## ACTIVITY
Go to the line that includes "background: linear-gradient(to bottom, #f2f2f2" and retype it, then every line after it to the end of the data, adding nothing.

Front-end code edit data
------------------------------

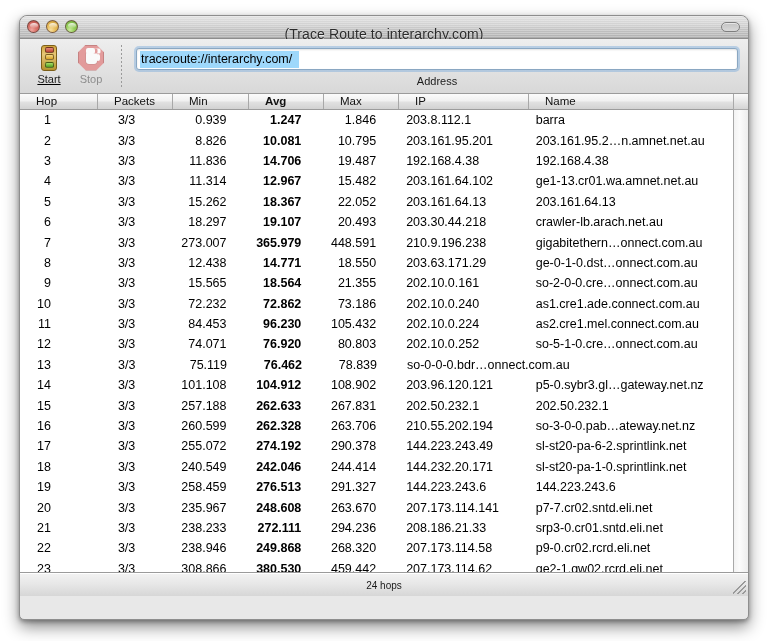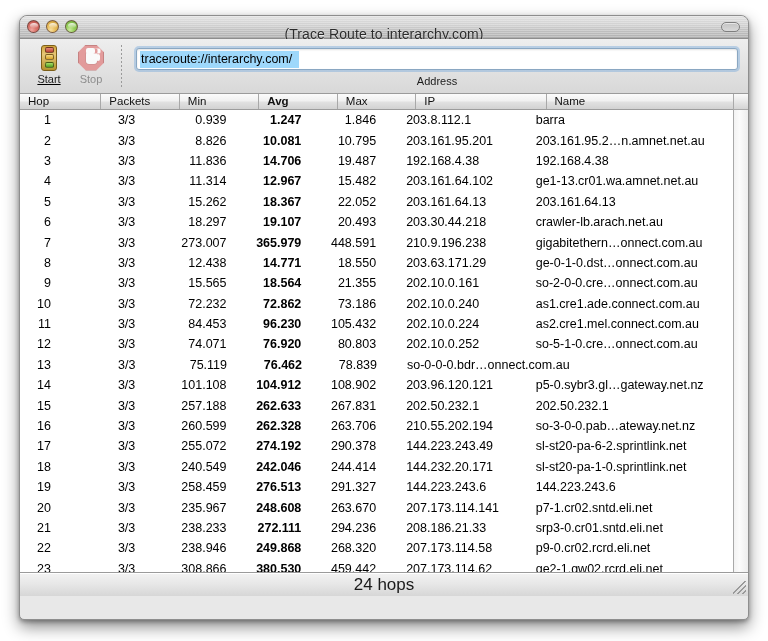--- a/index.html
+++ b/index.html
@@ -197,28 +197,27 @@
     display: flex;
     height: 16px;
     background: linear-gradient(to bottom, #fbfbfb 0%, #f0f0f0 48%, #e2e2e2 52%, #d2d2d2 100%);
     border-bottom: 1px solid #9c9c9c;
     box-sizing: border-box;
   }
   .th {
     position: relative;
     font-size: 11.5px; color: #111;
     line-height: 15px;
-    padding-left: 0;
+    padding-left: 16px;
     box-sizing: border-box;
     border-right: 1px solid #a8a8a8;
     overflow: hidden;
     white-space: nowrap;
     font-family: "Liberation Sans", sans-serif;
     cursor: default;
-    margin-left: 8px;
   }
   .th.last { border-right: none; }
 
   .tbody-wrap { position: absolute; left:0; right:15px; top:16px; bottom:0; overflow:hidden; background:#fff; }
   .trow { display: flex; height: 20.4px; align-items: center; }
   .td {
     font-size: 12.5px; color: #000;
     box-sizing: border-box;
     white-space: nowrap;
     overflow: hidden;
@@ -256,21 +255,21 @@
 
   
   .statusbar {
     position: relative;
     height: 22px;
     background: linear-gradient(to bottom, #f2f2f2 0%, #e6e6e6 50%, #d6d6d6 100%);
     border-top: 1px solid #ffffff;
     display: flex; align-items: center; justify-content: center;
   }
   .status-text {
-    font-size: 17px; color: #1a1a1a;
+    font-size: 10px; color: #1a1a1a;
     font-family: "Liberation Sans", sans-serif;
   }
   .grip {
     position: absolute; right: 2px; bottom: 2px;
     width: 13px; height: 13px;
     background-image:
       linear-gradient(135deg, transparent 44%, #9a9a9a 44%, #9a9a9a 52%, transparent 52%),
       linear-gradient(135deg, transparent 64%, #9a9a9a 64%, #9a9a9a 72%, transparent 72%),
       linear-gradient(135deg, transparent 84%, #9a9a9a 84%, #9a9a9a 92%, transparent 92%);
   }
@@ -506,21 +505,21 @@
               <div class="td txt c5">144.223.243.6</div>
               <div class="td txt c6">144.223.243.6</div>
             </div>
             <div class="trow">
               <div class="td hop c0">20</div>
               <div class="td pk c1">3/3</div>
               <div class="td num c2">235.967</div>
               <div class="td num c3">248.608</div>
               <div class="td num c4">263.670</div>
               <div class="td txt c5">207.173.114.141</div>
-              <div class="td txt c6">p7-1.cr02.sntd.eli.net</div>
+              <div class="td txt c6">p7-7.cr02.sntd.eli.net</div>
             </div>
             <div class="trow">
               <div class="td hop c0">21</div>
               <div class="td pk c1">3/3</div>
               <div class="td num c2">238.233</div>
               <div class="td num c3">272.111</div>
               <div class="td num c4">294.236</div>
               <div class="td txt c5">208.186.21.33</div>
               <div class="td txt c6">srp3-0.cr01.sntd.eli.net</div>
             </div>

------------------------------

## RESULT OF THE TASK
     background: linear-gradient(to bottom, #f2f2f2 0%, #e6e6e6 50%, #d6d6d6 100%);
     border-top: 1px solid #ffffff;
     display: flex; align-items: center; justify-content: center;
   }
   .status-text {
-    font-size: 17px; color: #1a1a1a;
+    font-size: 10px; color: #1a1a1a;
     font-family: "Liberation Sans", sans-serif;
   }
   .grip {
     position: absolute; right: 2px; bottom: 2px;
     width: 13px; height: 13px;
     background-image:
       linear-gradient(135deg, transparent 44%, #9a9a9a 44%, #9a9a9a 52%, transparent 52%),
       linear-gradient(135deg, transparent 64%, #9a9a9a 64%, #9a9a9a 72%, transparent 72%),
       linear-gradient(135deg, transparent 84%, #9a9a9a 84%, #9a9a9a 92%, transparent 92%);
   }
@@ -506,21 +505,21 @@
               <div class="td txt c5">144.223.243.6</div>
               <div class="td txt c6">144.223.243.6</div>
             </div>
             <div class="trow">
               <div class="td hop c0">20</div>
               <div class="td pk c1">3/3</div>
               <div class="td num c2">235.967</div>
               <div class="td num c3">248.608</div>
               <div class="td num c4">263.670</div>
               <div class="td txt c5">207.173.114.141</div>
-              <div class="td txt c6">p7-1.cr02.sntd.eli.net</div>
+              <div class="td txt c6">p7-7.cr02.sntd.eli.net</div>
             </div>
             <div class="trow">
               <div class="td hop c0">21</div>
               <div class="td pk c1">3/3</div>
               <div class="td num c2">238.233</div>
               <div class="td num c3">272.111</div>
               <div class="td num c4">294.236</div>
               <div class="td txt c5">208.186.21.33</div>
               <div class="td txt c6">srp3-0.cr01.sntd.eli.net</div>
             </div>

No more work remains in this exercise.